» **ACTIVITY**
For the listing below, output exactly the lines from the line with "7. Builds and deploys MkDocs to GitHub Pages" up to and including the line with "held as needed.", and no other lines.

» **MATERIALS PROVIDED**
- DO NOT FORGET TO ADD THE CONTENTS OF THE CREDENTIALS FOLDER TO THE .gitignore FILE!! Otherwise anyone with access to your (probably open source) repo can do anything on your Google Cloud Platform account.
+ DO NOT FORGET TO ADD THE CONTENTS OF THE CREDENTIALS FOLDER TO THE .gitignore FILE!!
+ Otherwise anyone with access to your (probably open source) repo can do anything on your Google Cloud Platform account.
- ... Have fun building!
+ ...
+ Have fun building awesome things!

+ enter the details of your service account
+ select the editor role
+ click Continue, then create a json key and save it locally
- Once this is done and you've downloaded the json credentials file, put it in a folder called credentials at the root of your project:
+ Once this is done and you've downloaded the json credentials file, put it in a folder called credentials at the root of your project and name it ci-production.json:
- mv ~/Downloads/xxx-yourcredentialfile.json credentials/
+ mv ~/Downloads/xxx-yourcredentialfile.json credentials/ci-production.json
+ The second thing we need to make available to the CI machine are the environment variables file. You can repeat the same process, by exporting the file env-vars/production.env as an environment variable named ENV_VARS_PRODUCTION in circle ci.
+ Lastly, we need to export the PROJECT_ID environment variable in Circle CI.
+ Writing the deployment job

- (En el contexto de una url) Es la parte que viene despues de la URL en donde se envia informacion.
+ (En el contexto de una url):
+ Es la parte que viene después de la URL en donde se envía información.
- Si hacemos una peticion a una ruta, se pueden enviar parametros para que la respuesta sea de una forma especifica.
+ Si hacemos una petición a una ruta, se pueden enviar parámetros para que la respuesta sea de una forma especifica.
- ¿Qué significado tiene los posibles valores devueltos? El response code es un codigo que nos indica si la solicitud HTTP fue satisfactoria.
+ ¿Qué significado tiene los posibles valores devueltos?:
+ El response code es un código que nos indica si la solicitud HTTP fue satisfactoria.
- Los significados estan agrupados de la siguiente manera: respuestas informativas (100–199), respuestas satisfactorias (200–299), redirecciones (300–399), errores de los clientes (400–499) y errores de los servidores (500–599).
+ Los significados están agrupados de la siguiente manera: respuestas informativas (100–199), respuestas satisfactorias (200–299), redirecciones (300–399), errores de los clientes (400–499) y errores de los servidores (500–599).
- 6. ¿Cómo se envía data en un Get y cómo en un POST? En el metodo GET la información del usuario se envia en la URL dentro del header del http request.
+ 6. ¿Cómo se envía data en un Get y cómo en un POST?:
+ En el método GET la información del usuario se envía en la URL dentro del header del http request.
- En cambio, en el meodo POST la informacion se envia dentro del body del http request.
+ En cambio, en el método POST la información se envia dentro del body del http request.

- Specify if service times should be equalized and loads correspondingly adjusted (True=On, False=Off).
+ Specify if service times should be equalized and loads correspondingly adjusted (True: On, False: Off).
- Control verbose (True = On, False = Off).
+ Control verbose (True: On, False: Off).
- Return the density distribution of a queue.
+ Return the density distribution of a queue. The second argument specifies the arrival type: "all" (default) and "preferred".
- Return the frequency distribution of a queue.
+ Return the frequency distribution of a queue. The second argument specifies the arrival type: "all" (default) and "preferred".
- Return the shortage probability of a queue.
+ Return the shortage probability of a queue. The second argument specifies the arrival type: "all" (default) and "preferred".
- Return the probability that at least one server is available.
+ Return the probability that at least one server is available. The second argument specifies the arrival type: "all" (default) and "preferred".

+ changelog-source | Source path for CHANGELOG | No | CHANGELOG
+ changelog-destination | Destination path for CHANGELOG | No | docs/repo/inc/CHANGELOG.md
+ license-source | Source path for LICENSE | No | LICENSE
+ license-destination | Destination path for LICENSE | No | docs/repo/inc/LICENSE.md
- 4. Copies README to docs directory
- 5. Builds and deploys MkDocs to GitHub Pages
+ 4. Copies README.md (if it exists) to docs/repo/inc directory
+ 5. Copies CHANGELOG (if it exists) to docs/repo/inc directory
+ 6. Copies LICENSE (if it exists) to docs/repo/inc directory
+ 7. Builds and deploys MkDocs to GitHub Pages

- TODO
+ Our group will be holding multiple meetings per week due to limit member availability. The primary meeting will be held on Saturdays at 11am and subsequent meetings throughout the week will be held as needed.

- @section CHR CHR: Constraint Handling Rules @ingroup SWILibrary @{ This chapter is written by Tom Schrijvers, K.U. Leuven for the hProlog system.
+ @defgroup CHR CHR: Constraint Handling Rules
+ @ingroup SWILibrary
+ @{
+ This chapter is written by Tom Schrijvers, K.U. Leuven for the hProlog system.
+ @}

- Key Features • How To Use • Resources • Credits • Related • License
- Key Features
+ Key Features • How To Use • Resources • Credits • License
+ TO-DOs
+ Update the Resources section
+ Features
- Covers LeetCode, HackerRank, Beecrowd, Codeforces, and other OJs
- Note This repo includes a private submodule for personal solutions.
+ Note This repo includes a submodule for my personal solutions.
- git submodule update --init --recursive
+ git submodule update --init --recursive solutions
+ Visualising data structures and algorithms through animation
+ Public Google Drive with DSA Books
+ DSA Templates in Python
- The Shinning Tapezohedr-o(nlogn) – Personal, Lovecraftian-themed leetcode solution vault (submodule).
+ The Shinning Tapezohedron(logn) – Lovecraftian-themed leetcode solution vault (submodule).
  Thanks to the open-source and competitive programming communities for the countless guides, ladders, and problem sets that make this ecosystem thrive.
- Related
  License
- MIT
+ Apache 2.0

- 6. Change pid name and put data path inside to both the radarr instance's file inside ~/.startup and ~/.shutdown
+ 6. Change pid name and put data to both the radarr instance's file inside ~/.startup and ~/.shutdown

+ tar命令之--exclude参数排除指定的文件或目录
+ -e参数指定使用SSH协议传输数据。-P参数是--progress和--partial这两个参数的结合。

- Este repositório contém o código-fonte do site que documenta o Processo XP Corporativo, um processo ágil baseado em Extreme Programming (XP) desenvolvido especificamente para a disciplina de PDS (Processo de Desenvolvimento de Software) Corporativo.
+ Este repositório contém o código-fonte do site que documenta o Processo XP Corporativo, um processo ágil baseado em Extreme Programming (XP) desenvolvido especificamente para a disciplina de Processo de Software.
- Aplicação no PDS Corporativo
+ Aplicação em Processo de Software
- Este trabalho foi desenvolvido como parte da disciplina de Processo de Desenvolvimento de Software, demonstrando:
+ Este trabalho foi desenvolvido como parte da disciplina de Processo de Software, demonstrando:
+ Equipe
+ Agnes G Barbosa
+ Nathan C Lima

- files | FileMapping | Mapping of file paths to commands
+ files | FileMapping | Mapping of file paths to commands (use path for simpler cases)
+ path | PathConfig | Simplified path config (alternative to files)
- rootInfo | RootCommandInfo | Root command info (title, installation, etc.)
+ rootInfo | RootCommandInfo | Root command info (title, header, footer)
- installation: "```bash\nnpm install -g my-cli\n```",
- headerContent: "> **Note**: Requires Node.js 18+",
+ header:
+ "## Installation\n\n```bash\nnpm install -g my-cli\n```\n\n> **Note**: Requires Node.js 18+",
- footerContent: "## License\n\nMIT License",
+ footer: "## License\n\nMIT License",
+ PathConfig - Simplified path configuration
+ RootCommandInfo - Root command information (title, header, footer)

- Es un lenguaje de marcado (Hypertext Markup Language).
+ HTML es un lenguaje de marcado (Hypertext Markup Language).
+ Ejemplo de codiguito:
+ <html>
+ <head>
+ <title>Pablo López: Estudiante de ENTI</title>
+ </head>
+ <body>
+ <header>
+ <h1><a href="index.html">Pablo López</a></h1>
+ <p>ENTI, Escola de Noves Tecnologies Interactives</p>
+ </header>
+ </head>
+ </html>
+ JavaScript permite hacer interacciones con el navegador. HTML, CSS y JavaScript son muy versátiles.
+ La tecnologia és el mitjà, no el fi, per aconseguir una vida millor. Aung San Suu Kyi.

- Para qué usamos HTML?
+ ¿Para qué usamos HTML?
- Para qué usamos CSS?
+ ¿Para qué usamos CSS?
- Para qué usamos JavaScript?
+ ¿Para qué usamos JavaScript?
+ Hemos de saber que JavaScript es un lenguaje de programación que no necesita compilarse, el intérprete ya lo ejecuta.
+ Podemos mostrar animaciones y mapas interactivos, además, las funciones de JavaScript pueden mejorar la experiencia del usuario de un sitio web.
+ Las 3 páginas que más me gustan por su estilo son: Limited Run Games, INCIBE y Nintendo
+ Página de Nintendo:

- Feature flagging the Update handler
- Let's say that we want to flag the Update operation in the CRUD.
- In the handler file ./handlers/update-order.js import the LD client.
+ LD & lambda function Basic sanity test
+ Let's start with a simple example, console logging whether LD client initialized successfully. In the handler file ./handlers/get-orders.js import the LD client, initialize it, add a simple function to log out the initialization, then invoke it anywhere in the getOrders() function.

» **RESPONSE TO THE TASK**
+ 7. Builds and deploys MkDocs to GitHub Pages

- TODO
+ Our group will be holding multiple meetings per week due to limit member availability. The primary meeting will be held on Saturdays at 11am and subsequent meetings throughout the week will be held as needed.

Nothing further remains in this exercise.